Дядя Косме ответил «ба!», что в переводе на обычный язык означало: «Все это выдумки Жозе Диаса; дети веселятся, и прекрасно; сыграем-ка лучше в триктрак!»

— Да, мне кажется, вы ошиблись, сеньор Жозе Диас.

— Возможно, дорогая сеньора, я первый буду радоваться, если окажусь неправ, — но поверьте, я не стал бы говорить необоснованно…

— Во всяком случае, Бентиньо скоро уедет, — прервала моя мать. — Я попрошу, чтобы его как можно скорее приняли в семинарию.

— Прекрасно, раз вы не передумали, вопрос решен. Бентиньо покорится воле матери. К тому же бразильская церковь занимает высокое положение в стране. Не забывайте, что во главе Учредительного собрания стоял епископ, а падре Фейжо[81] управлял империей.

— Да, управлял как черт знает кто, — не удержался дядя Косме, вспомнив старые политические распри.

— Простите меня, доктор, я никого не защищаю, я просто хотел доказать, что духовенство и поныне играет в Бразилии важную роль.

— Лучше докажите, что еще не разучились играть в триктрак; сходите-ка за доской. А что касается мальчика, то, уж если ему суждено стать священником, пусть он не приучается исповедовать девушек за дверьми. Но послушай, сестрица Глория, неужели так необходимо делать из него священника?

— А мой обет?

— Ты дала обет… но, по-моему, такое обещание… я не уверен… Мне кажется, по зрелом размышлении… А вы как думаете, кузина?

— Я?

— Конечно, — продолжал дядя Косме, — каждый из нас отвечает только за себя, а бог за всех. Однако обет, данный столько лет назад… Но что это, сестра Глория? Ты плачешь? Вот так так! Есть из-за чего лить слезы!
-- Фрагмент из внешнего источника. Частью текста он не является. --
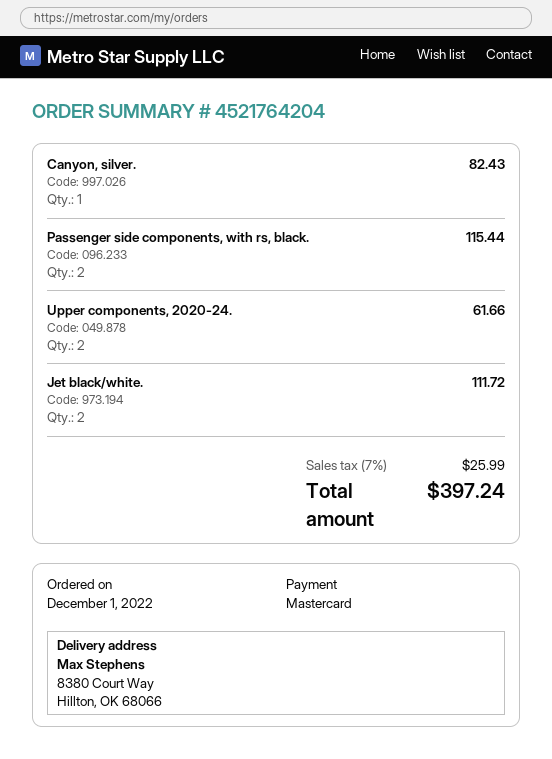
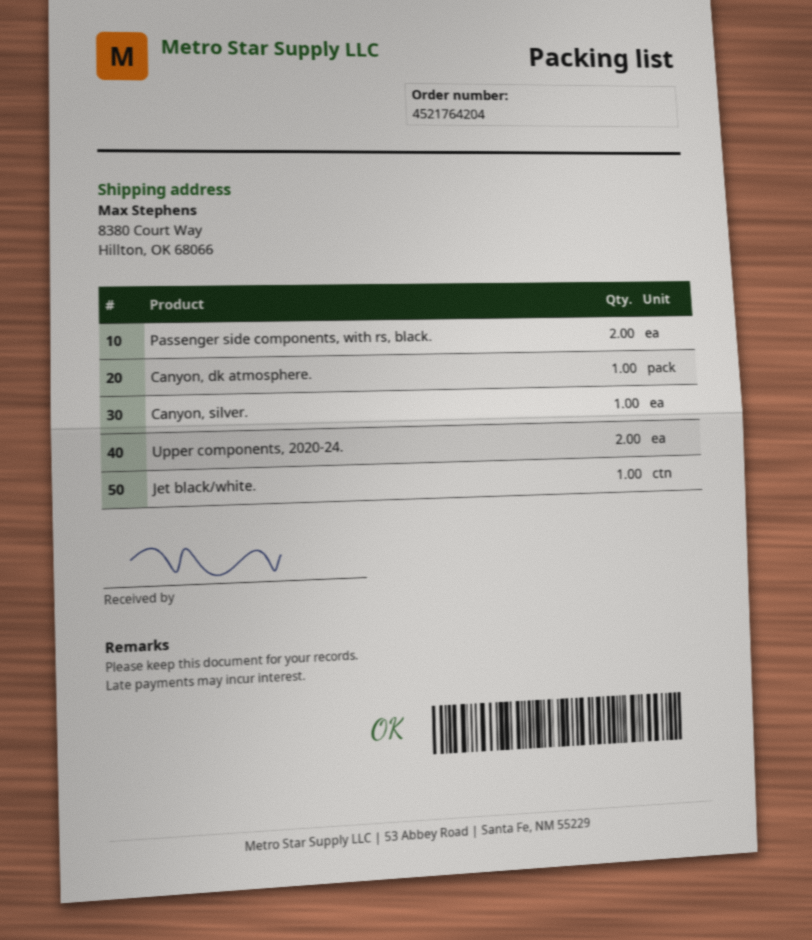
Jet black/white.: 2 -> 1
Canyon, dk atmosphere.: none -> 1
Мать тихонько всхлипывала. Кузина, по-видимому, подошла ее утешить. Наступило молчание, и я уже направился было в гостиную, но какая-то неведомая сила приковала меня к полу… Я не расслышал слов дяди Косме. Тетушка Жустина приговаривала: «Кузина Глория! Кузина Глория!» Жозе Диас извинялся: «Если бы я знал, я и не заикнулся бы об этом, я заговорил лишь из чувства преданности, уважения и любви, дабы исполнить тяжкий, наитягчайший долг…»

Глава IV

НАИТЯГЧАЙШИЙ ДОЛГ

Жозе Диас любил употреблять прилагательные в превосходной степени. Они помогали ему облекать мысли в монументальную форму и за неимением мыслей — удлинять фразы. Приживал направился в другую комнату за доской для триктрака. Я прижался к стене, и он прошел мимо в белых, как всегда тщательно выглаженных панталонах со штрипками, в жилете и в галстуке на пружине. Едва ли в Рио-де-Жанейро да, пожалуй, и на всем свете кто-нибудь еще носил короткие и облегающие панталоны со штрипками. Шею его сжимал черный шелковый галстук со стальным обручем внутри, так что бедняга не мог пошевельнуться. Ситцевый жилет, домашняя куртка казались на нем парадным костюмом. Худой, со впалыми щеками, с небольшой лысиной, Жозе Диас вполне выглядел на свои пятьдесят пять лет. Ходил он, по обыкновению, неторопливо, но не разболтанной, ленивой походкой, а нарочито медленно, и поступь его напоминала силлогизм: сначала предпосылка, затем следствие, а уж потом заключение. Наитягчайший долг!

вернуться

81

Фейжо Диого Антонио (1784–1843) — бразильский священник и государственный деятель, бывший регентом при короле Педро I.